Column | Type | Collation | Nullable | Default
--------+----------------------+-----------+----------+---------
id | character varying(8) | | not null |
Indexes:
"test_pkey" PRIMARY KEY, btree (id)
If we promote this replica to become the new primary, this problem still exists on the replica: one primary key can return two records! What a disaster…
Additionally, there’s an interesting question: how will VACUUM handle such zero pages?
# Clean the table
psql postgres -c 'VACUUM VERBOSE;'
INFO: vacuuming "public.test"
2018-11-29 22:18:05.212 CST [23572] WARNING: invalid page in block 0 of relation base/12630/16385; zeroing out page
2018-11-29 22:18:05.212 CST [23572] WARNING: relation "test" page 0 is uninitialized --- fixing
WARNING: invalid page in block 0 of relation base/12630/16385; zeroing out page
WARNING: relation "test" page 0 is uninitialized --- fixing
INFO: index "test_pkey" now contains 329 row versions in 5 pages
DETAIL: 0 index row versions were removed.
0 index pages have been deleted, 0 are currently reusable.
CPU: user: 0.00 s, system: 0.00 s, elapsed: 0.00 s.
VACUUM “fixed” this page? But unfortunately, VACUUM taking it upon itself to fix dirty data pages isn’t necessarily a good thing… Because when VACUUM completes the repair, this page is treated as a normal page and will be flushed back to disk during CHECKPOINT…, thereby overwriting the original dirty data. If this repair isn’t the result you wanted, data may be lost.
Summary#
- Replication and backup are the best methods for dealing with hardware damage.
- When data page corruption occurs, you can find the corresponding physical page, compare it, and attempt repair.

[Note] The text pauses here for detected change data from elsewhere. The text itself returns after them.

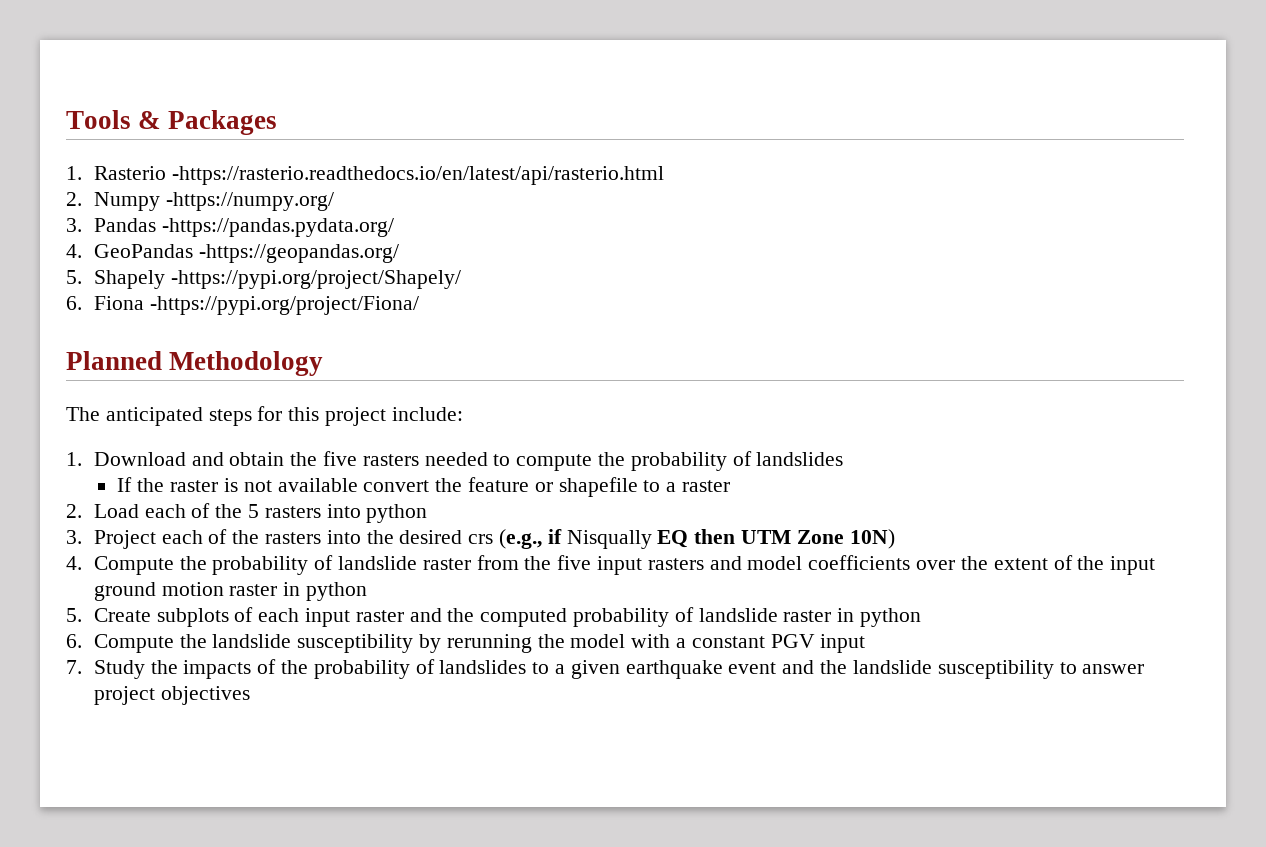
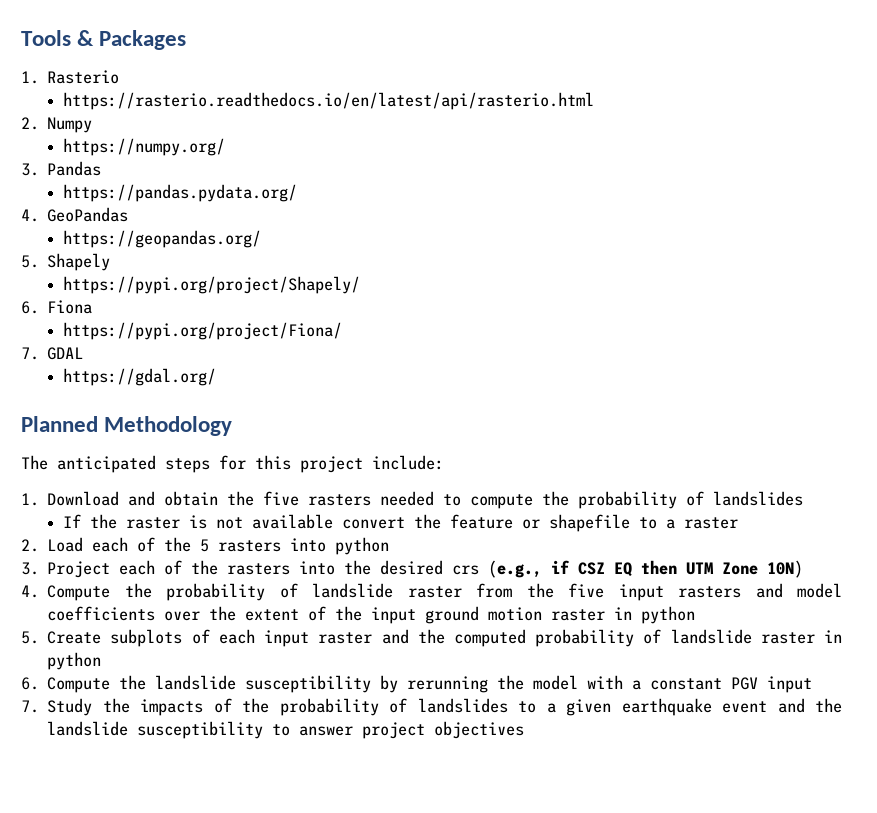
- 1. Rasterio -https://rasterio.readthedocs.io/en/latest/api/rasterio.html
+ 1. Rasterio
+ https://rasterio.readthedocs.io/en/latest/api/rasterio.html
- 2. Numpy -https://numpy.org/
+ 2. Numpy
+ https://numpy.org/
- 3. Pandas -https://pandas.pydata.org/
+ 3. Pandas
+ https://pandas.pydata.org/
- 4. GeoPandas -https://geopandas.org/
+ 4. GeoPandas
+ https://geopandas.org/
- 5. Shapely -https://pypi.org/project/Shapely/
+ 5. Shapely
+ https://pypi.org/project/Shapely/
- 6. Fiona -https://pypi.org/project/Fiona/
+ 6. Fiona
+ https://pypi.org/project/Fiona/
+ 7. GDAL
+ https://gdal.org/
- 3. Project each of the rasters into the desired crs (e.g., if Nisqually EQ then UTM Zone 10N)
+ 3. Project each of the rasters into the desired crs (e.g., if CSZ EQ then UTM Zone 10N)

- When page corruption prevents queries from proceeding, the parameter
zero_damaged_pages
can be used temporarily to skip errors. - The parameter
zero_damaged_pages
is extremely dangerous - When zeroing is enabled, corrupted pages are loaded into the memory buffer pool and zeroed, and won’t overwrite the original disk pages during checkpoints.
- Pages zeroed in memory will be attempted to be repaired by VACUUM, and repaired pages will be flushed back to disk by checkpoints, overwriting original pages.
- Content in zeroed pages is invisible to the database, so constraint violations may occur.